Persepsi Beragam Tentang Humas
Gambaran
di atas menunjukkan bahwa keberadaan Humas atau yang populer dengan
istilah Public Relations (PR) di Indonesia masih dianggap sebelah mata,
bahkan terkesan hanya pelengkap dalam organisasi. Kondisi ini sungguh
memprihatinkan bila diingat bahwa tonggak awal gerak PR Modern dimulai
pada 1906, ketika Ivy Ledbetter Lee meluncurkan Declaration of Principle
(Deklarasi Lee) yang bermuatan prinsip-prinsip dasar PR seperti
persuasif, empati, jujur, terbuka, peduli lingkungan, mengutamakan
stakeholders baik internal maupun eksternal,dll.
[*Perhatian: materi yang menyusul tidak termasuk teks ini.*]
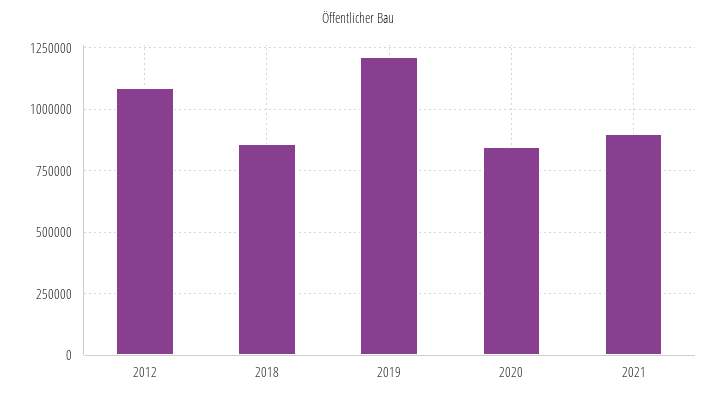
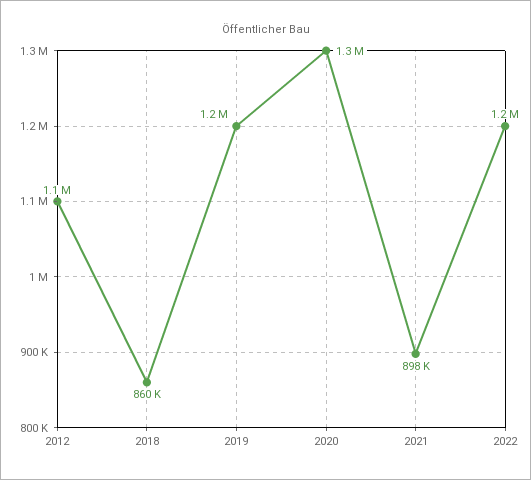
2020: 850000 -> 1300000
2022: none -> 1200000

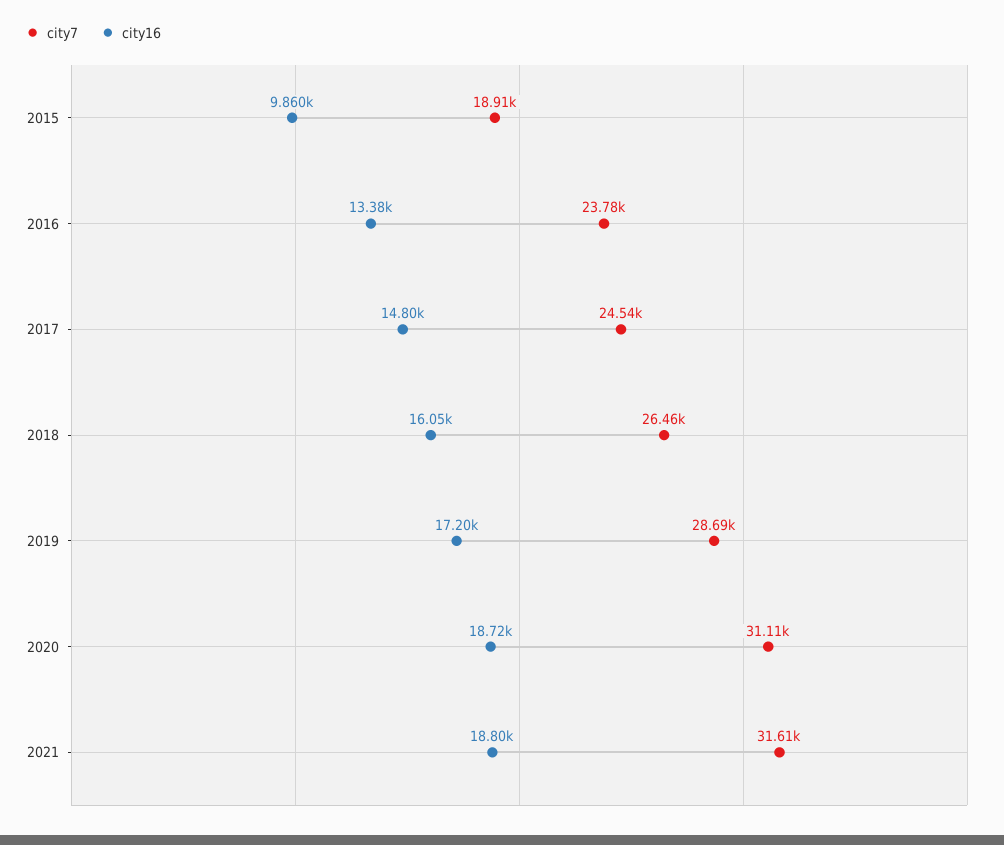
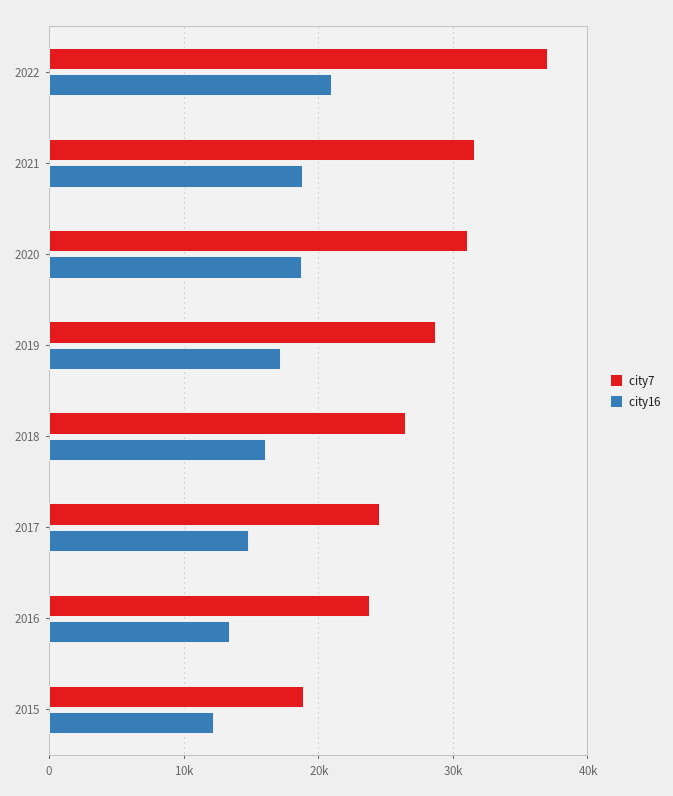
city16, 2015: 9860 -> 12000
city7, 2022: none -> 37000
city16, 2022: none -> 21000

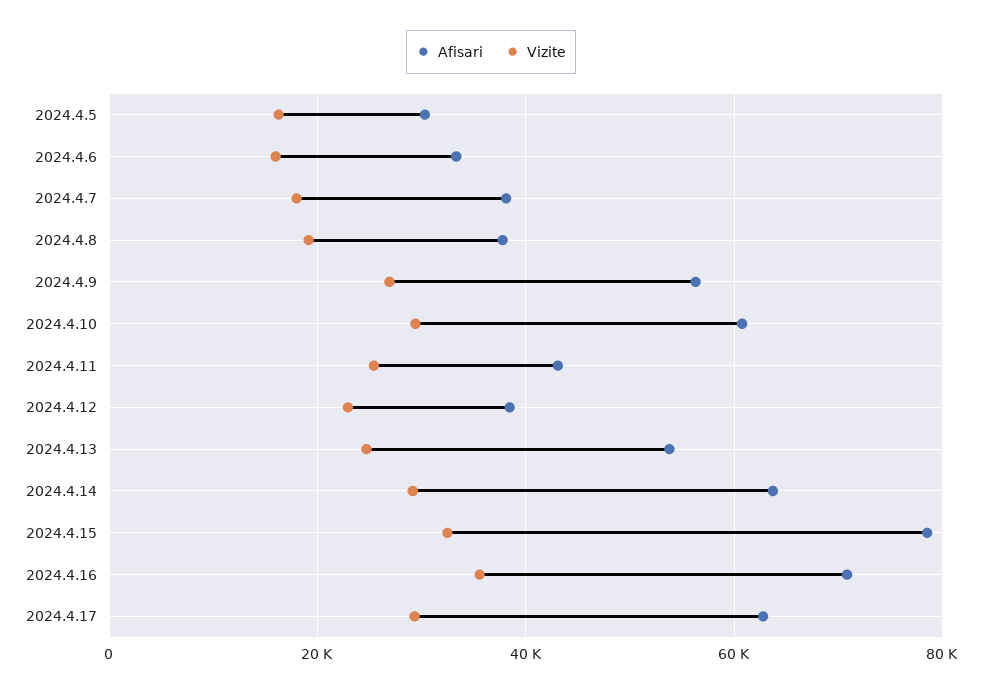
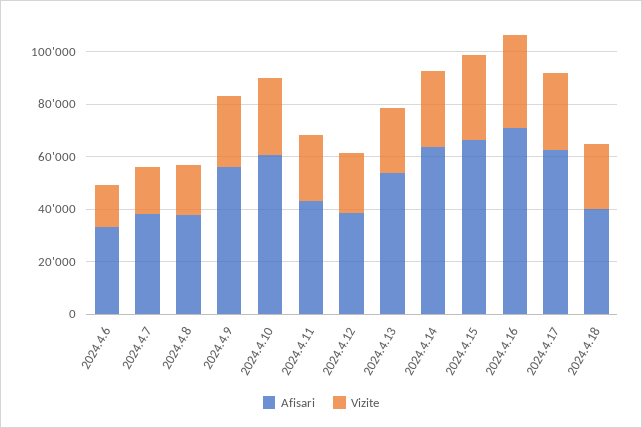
Afisari, 2024.4.5: 30000 -> none
Vizite, 2024.4.5: 16000 -> none
Afisari, 2024.4.15: 78000 -> 65000
Afisari, 2024.4.18: none -> 40000
Vizite, 2024.4.18: none -> 25000

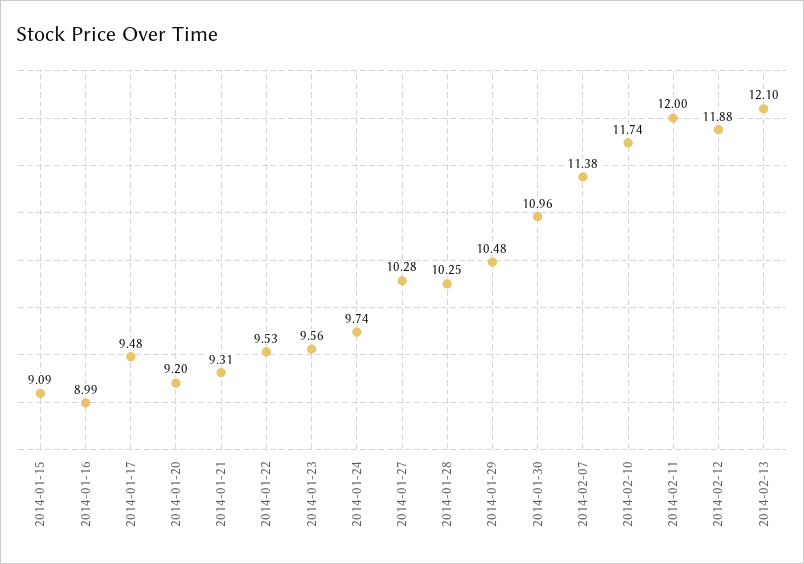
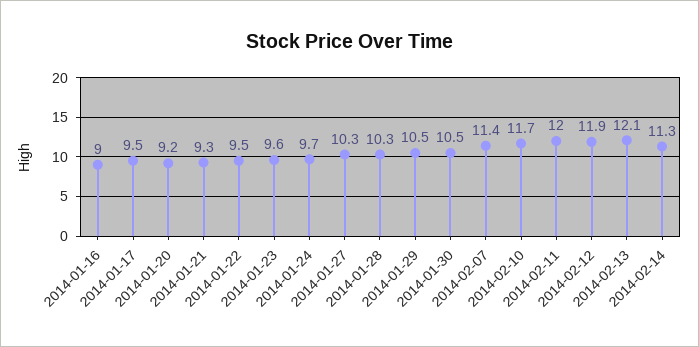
2014-01-15: 9.09 -> none
2014-01-30: 10.96 -> 10.5
2014-02-14: none -> 11.3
Di Indonesia,
profesionalisme Humas sudah dimulai pada 15 Desember 1972 ketika para
penggiat Humas membentuk suatu organisasi profesi Humas Indonesia yang
dikenal dengan Perhumas dan pembentukan Bakohumas pada 13 Maret 1971.
Setelah lebih dari 35 tahun, pemahaman tentang Humas masih belum
bergeser dari tugas-tugas teknis semata seperti protokoler, fotografi,
urusan dengan wartawan, menjawab berita, mengkliping koran, dan
mengelola buletin. Fungsi dan peran Humas di Indonesia baik di
organisasi, perusahaan dan pemerintahan masih beragam dan sebagian besar
belum berada pada peran setrategis. Belum banyak organisasi yang
menempatkan Humas sebagai bagian dari fungsi manajemen, dan menempatkan
pada posisi dominan dalam pengambilan keputusan.
Padahal
bila dirujuk dari berbagai definisi Humas yang disampaikan oleh pakar
kehumasan baik luar negeri dan dalam negeri seperti Ivy L Lee, Jame E.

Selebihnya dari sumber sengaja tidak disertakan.